Consider some of the recent rabid outbursts by once sober, old-guard politicians of the Democratic Party. West Virginia Senator Jay Rockefeller insists that the world would be better off if Saddam were still running Iraq. Congressman John Murtha, of Pennsylvania, rushed to announce that our Marines were guilty of killing Iraqis in "cold blood" before they were tried. Illinois Senator Richard Durbin has compared our interrogators at Guantanamo Bay to Nazis and mass murderers, while Massachusetts Senator John Kerry said our soldiers have "terrorized" Iraqi women and children. The same John Kerry warned young Americans to study or they would end up in the volunteer army in Iraq--even though today's soldiers have higher educational levels than does the general public. But furor as well as fear, not logic, drives us in West to seek blame among the humane among us rather than the savagery of our enemies.

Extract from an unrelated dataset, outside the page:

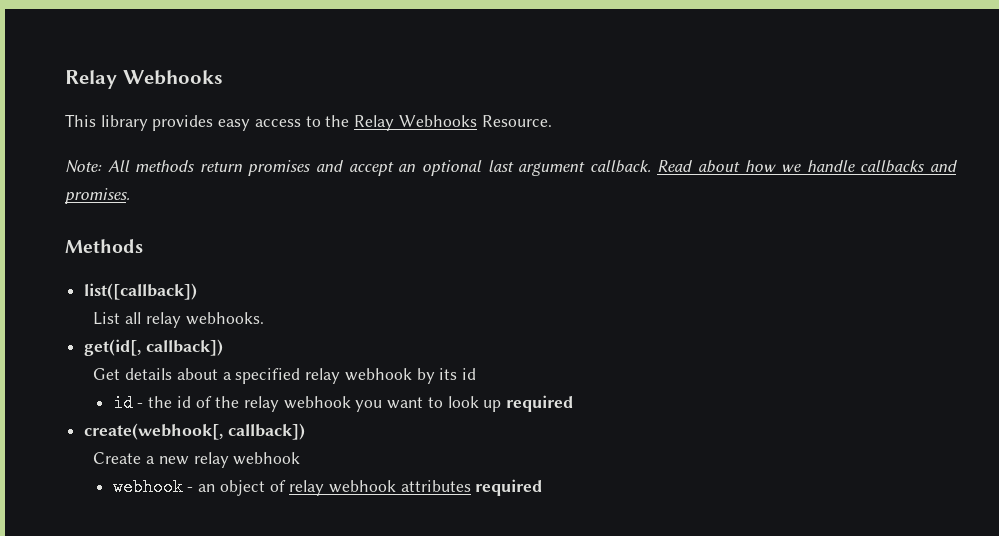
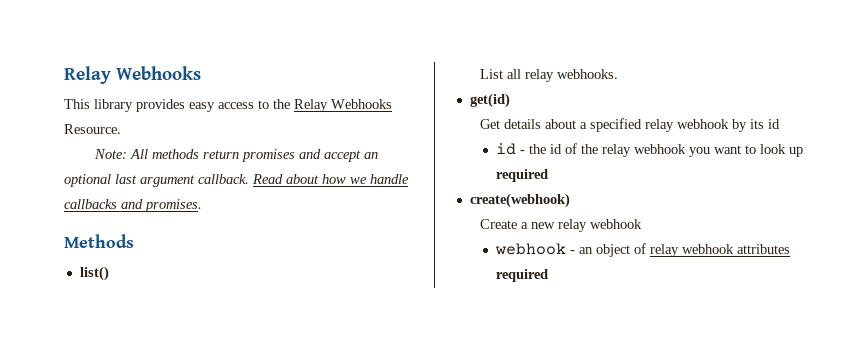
[84,283,198,300] list([callback]) -> [79,266,109,281] list()
[84,339,223,356] get(id[, callback]) -> [469,93,510,108] get(id)
[84,423,305,440] create(webhook[, callback]) -> [469,193,570,208] create(webhook)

Billionaire leftist philanthropists seem to be confused about the nature of American society and politics that gave them everything they so sumptuously enjoy. Ted Turner of CNN fame and fortune said he resented President Bush asking Americans, after 9/11, to take sides in our war against Islamic terrorists. George Soros claimed that President Bush had improved on Nazi propaganda methods. Dreaming of killing an elected president, not a mass-murdering Osama Bin Laden, is a new national pastime. That is the theme of both a recent docudrama film and an Alfred Knopf book.

more...


What a crock!

What next trying the Democrats and liberals for treason because they criticize the Bush admin?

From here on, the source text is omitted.